To evaluate the effectives of the substrates, as well as to further investigate selectivity, the K_M and k_cat values of 1–11 were determined for caspase-3 and caspase-7 (Table 2). All the substrates exhibited good affinity for caspase-3 (K_M values <5 μM) compared to AFC and MCA (K_M values 9.8 μM and 13.5 μM, respectively). Substrates bearing a valine at X₂ position typically showed lower K_M values than the corresponding peptides bearing a X₂ proline, with the exception of substrate 10 (sequence Asp-Glu-Pro-Asp-Ser- Ahx, K_M 1.8 μM), which showed the same binding as 11 (Asp-Glu-Val-Asp-Ser-Ahx, K_M 1.7 μM). When the substrates were ranked by their caspase-3 catalytic efficiency (k_cat/K_M), more of a division between them was observed. Peptides 2 and 8, both bearing proline at the X₂ position and alanine at the X₁′, were poor substrates for caspase-3 with k_cat/K_M values of 1.8 and 3.2 μM⁻¹ min⁻¹, respectively. Within the series, 6 (Asp-Glu- Pro-Asp-Gly-Ahx) and 9 (Asp-Glu-Val-Asp-Ala-Ahx) had the highest catalytic efficiency (22.2 and 24.2 μM⁻¹ min⁻¹, respectively) proving that the enzyme can efficiently cleave substrates with proline at the X₂ position. Based on the catalytic efficiency, the X₁′ position overall had a slight preference for glycine and serine over alanine, especially with substrates incorporating proline at X₂.

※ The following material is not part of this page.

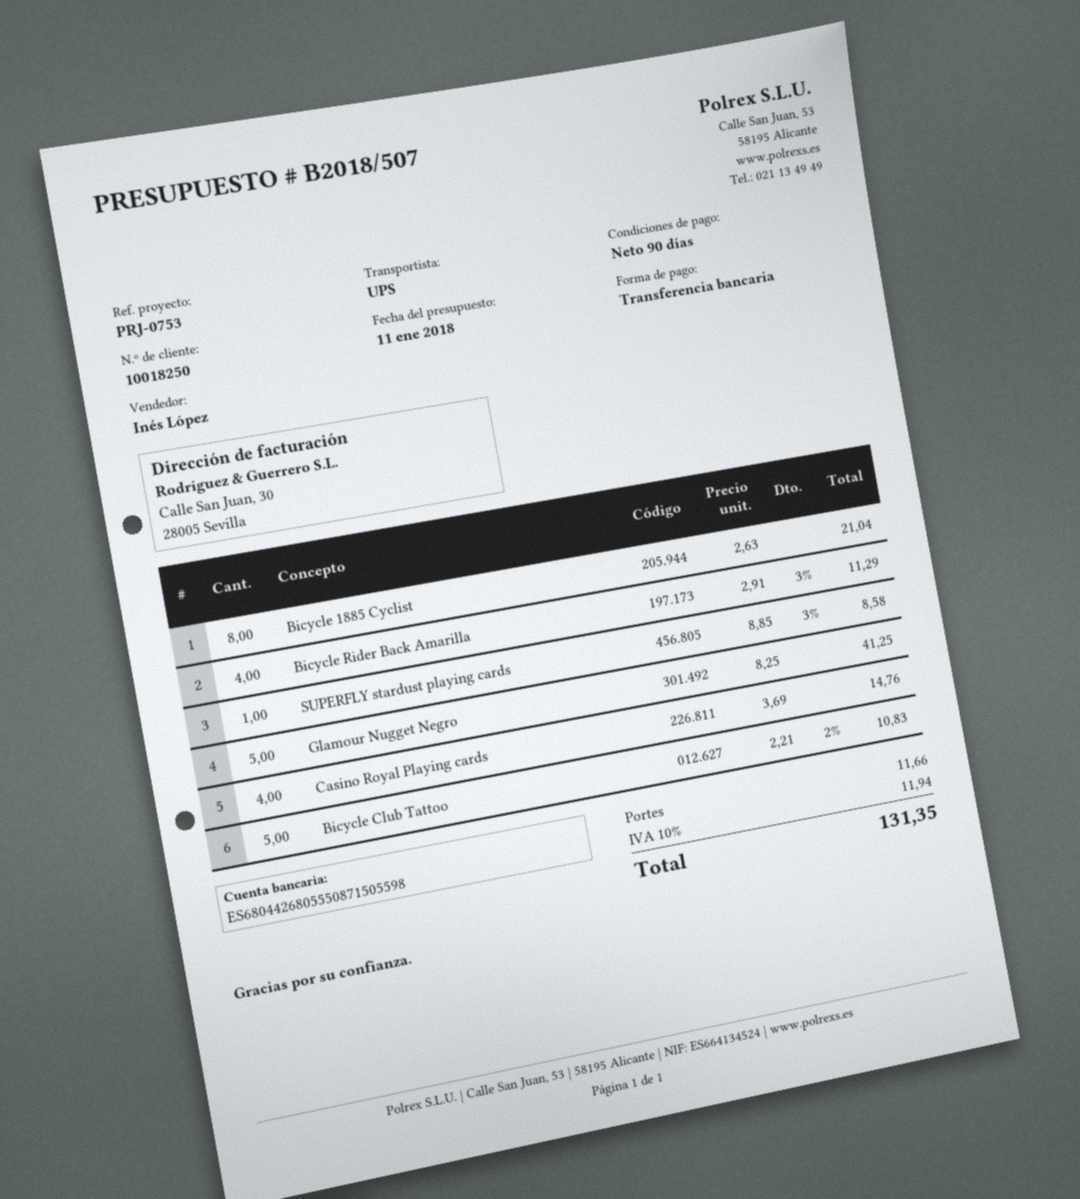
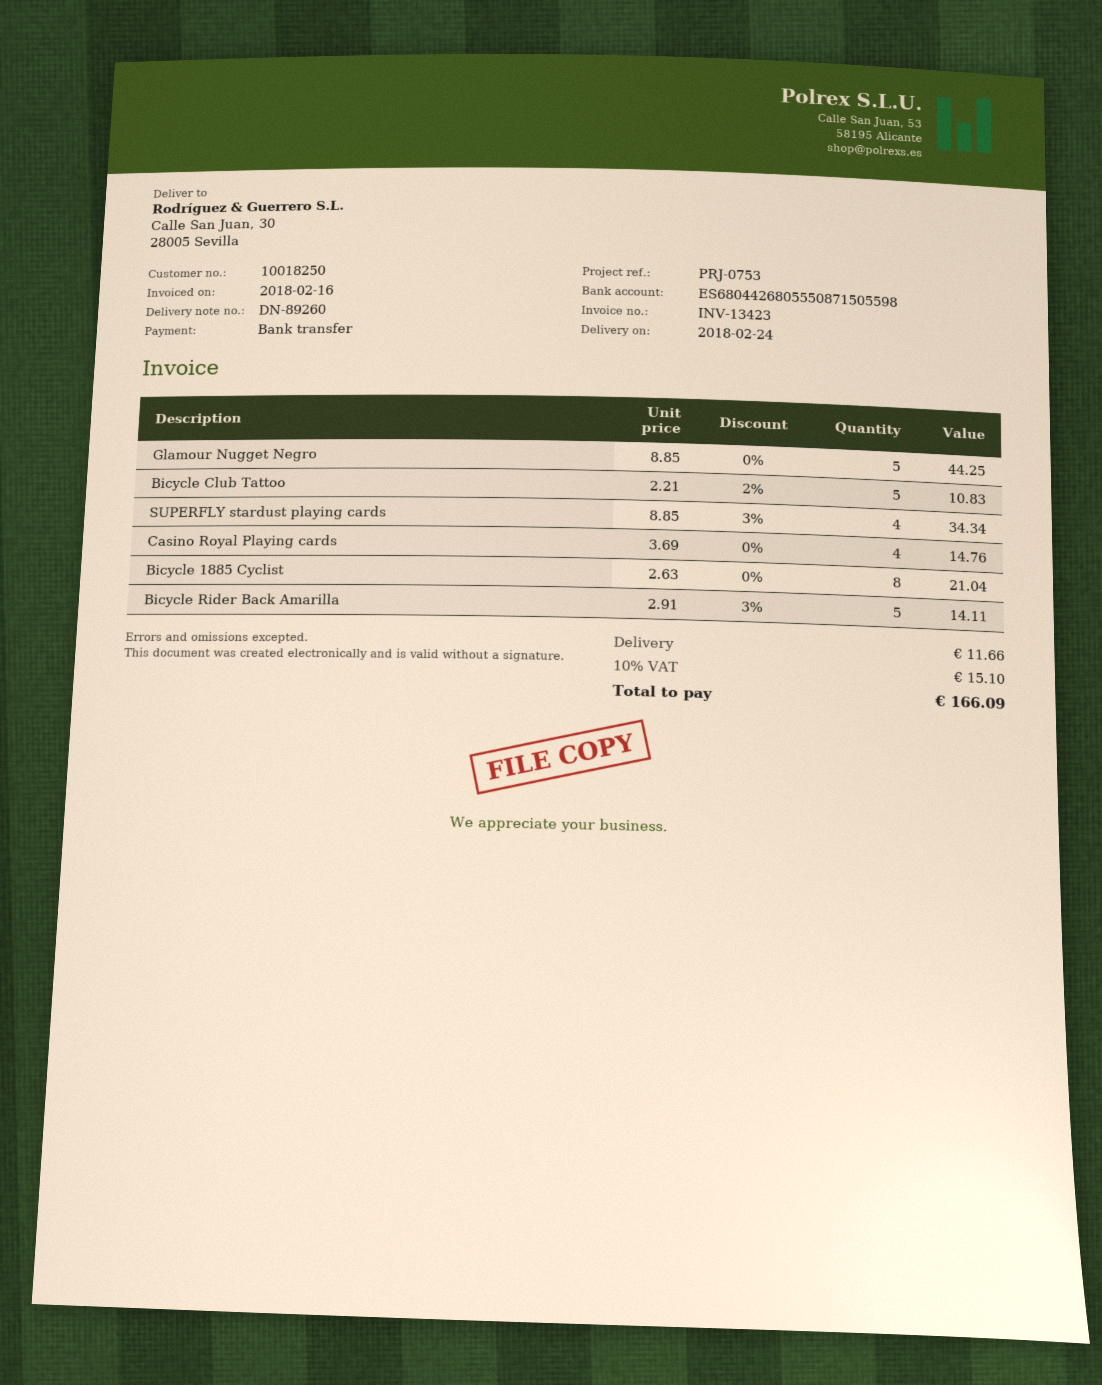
Bicycle Rider Back Amarilla: 4 x 2.91 - 3% = 11.29 -> 5 x 2.91 - 3% = 14.11
SUPERFLY stardust playing cards: 1 x 8.85 - 3% = 8.58 -> 4 x 8.85 - 3% = 34.34
Glamour Nugget Negro: 5 x 8.25 = 41.25 -> 5 x 8.85 = 44.25
tax: 10% = 11.94 -> 10% = 15.10
total: 131.35 -> 166.09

Table 2 Kinetic analysis of substrates 1–11 (n = 3) with caspase-3 and caspase-7

	Caspase-3			Caspase-7
Probe	K M (μM)	k cat (min^−1)	k cat/KM (μM^−1 min^−1)	K M (μM)	k cat (min^−1)	k cat/KM (μM^−1 min^−1)
a MCA = MCA-Asp-Glu-Val-Asp-Ala-Pro-Lys-DNP. b AFC = Ac-Asp-Glu-Val-Asp-AFC. c Could not be determined.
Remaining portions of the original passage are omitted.